The World Health Organization recently announced they plan to rename the monkeypox virus out of concerns of stigmatization, according to NBC News. Once I saw the “monkey” in “monkeypox” there were two thoughts that came to mind: “It’s a monkey virus” and “Um…is that racist?” Apparently both of my thoughts were accurate in some way.
Allow me to explain.
According to the WHO, the monkeypox virus or MPV, was first detected in 1958 in a monkey used in a Denmark research lab. In 1970, the first human case, a 9-month-old boy, was found in the Democratic Republic of the Congo. Since then, it’s reported that 11 African countries have been experiencing human cases of monkeypox. Once it came to the States, information about MPV was heavily focused on where it came from (Africa) and the people most affected (LGBT men).
Organizations and advocates immediately responded to biased coverage of the virus outbreak in the US. The Joint United Nations Programme on HIV/AIDS (UNAIDS) called on the WHO to rename it because the overrepresentation of LGBTQ and Africans “reinforced homophobic and racist stereotypes and exacerbates stigma.” Recently, the WHO renamed the two families of the virus named after the regions they were concentrated in: the Congo Basin and West Africa. Some say this decision is past due.
“Journalists continue to paint the virus as a Black disease, a Black virus the same way that you see it in Africa. But that’s been a big problem with the name of this virus for decades - and the World Health Organization has really been slow stepping the name change for decades. Even since they made the announcement in June that they were talking about changing the name, it’s been very small strides,” said Victoria Kirby York, deputy executive director of the National Black Justice Coalition.
Come on now. A virus attacking African countries named after a monkey doesn’t look the best - even if said virus originally came from a monkey. If you think about it from the American point of view, the word “monkey” has a sinister history of its own as a part of the racism directed against Black people.
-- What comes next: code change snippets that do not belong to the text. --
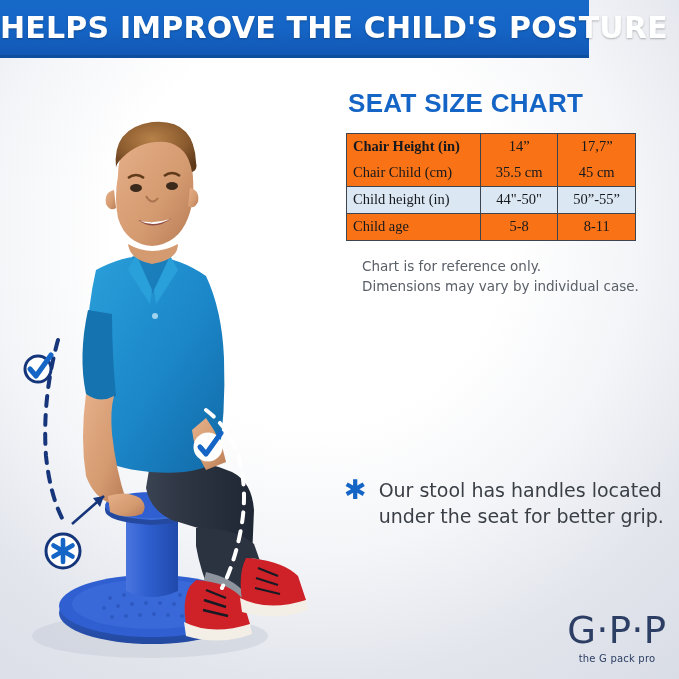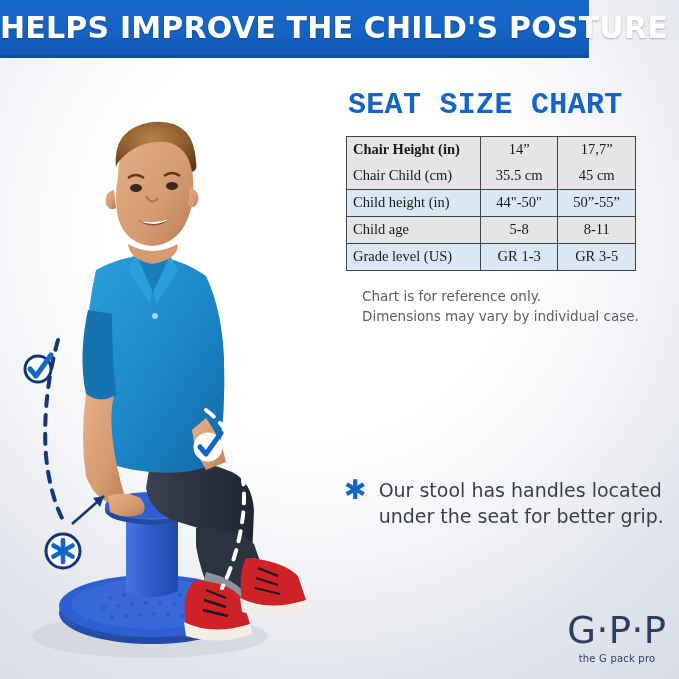--- a/index.html
+++ b/index.html
@@ -31,42 +31,42 @@
     font-weight:bold;
     letter-spacing:.2px;
     font-family:"DejaVu Sans", sans-serif;
     text-shadow:0 1px 2px rgba(0,0,0,.28);
     white-space:nowrap;
   }
 
   
   .right-col{position:absolute;left:346px;top:88px;width:312px;}
   .chart-title{
-    color:#1565c6;font-size:30px;font-weight:bold;
-    font-family:Liberation Mono, monospace;
+    color:#1565c6;font-size:26px;font-weight:bold;
+    font-family:Liberation Sans, sans-serif;
     letter-spacing:.3px;margin:0 0 14px 2px;
   }
   table.size-chart{
     border-collapse:collapse;
     width:290px;
     font-family:"Liberation Serif", serif;
     font-size:14.5px;
     color:#15181c;
     background:#ffffff;
   }
   table.size-chart td{
     border:1px solid #3c4450;
     padding:3px 6px;
     line-height:1.35;
     height:20px;
   }
   td.lbl{text-align:left;width:136px;}
   td.val{text-align:center;width:68px;}
   tr.shaded td{background:#dbe7f3;}
-  tr.plain td{background:#e5e5e5;}
+  tr.plain td{background:#f97316;}
   tr.nb-bottom td{border-bottom:none;}
   tr.nb-top td{border-top:none;}
   td.bold{font-weight:bold;}
 
   .note{
     margin-top:16px;margin-left:16px;
     font-size:13.5px;color:#5a6068;line-height:1.45;
     font-family:"DejaVu Sans", sans-serif;
   }
   .note div{white-space:nowrap;}
@@ -289,25 +289,20 @@
         <tr class="shaded">
           <td class="lbl">Child height (in)</td>
           <td class="val">44"-50"</td>
           <td class="val">50”-55”</td>
         </tr>
         <tr class="plain">
           <td class="lbl">Child age</td>
           <td class="val">5-8</td>
           <td class="val">8-11</td>
         </tr>
-        <tr class="shaded">
-          <td class="lbl">Grade level (US)</td>
-          <td class="val">GR 1-3</td>
-          <td class="val">GR 3-5</td>
-        </tr>
       </tbody>
     </table>
 
     <div class="note">
       <div>Chart is for reference only.</div>
       <div>Dimensions may vary by individual case.</div>
     </div>
   </div>
 
   <div class="feature">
We saw this coming.
“You still have people in my mother’s generation, my grandmother’s generation who are living right now who have felt the stain of being harassed and bullied and called a monkey, making those negative associations. So, we know that it’s very stigmatized, “ said Kirby York.
Though, when MPV broke out, the reporters were painting the picture as a “gay virus.” It wasn’t until after LGBT organizations raised their concerns about the stigmatization that suddenly the WHO, CDC and whoever else decided to do something about it. But will changing the name also change the way people respond to it?
Benjamin Mazer at The Atlantic wrote in an op-ed that it may not. Take HIV for example. Mazer wrote just because it’s not called ‘gay-related immune deficiency’ anymore doesn’t keep gay men from being ostracized over the condition.
Dr. Mike Ryan, executive director of WHO Health Emergencies Programme, essentially said the same for MPV.
“For the vast majority of people who deal with these diseases, experience them in the communities, the name per se is not a major issue. It’s the weaponization of these names. The problem is the misuse of these terminologies around the world, especially when they implicate racial slurs,” said Ryan via press conference.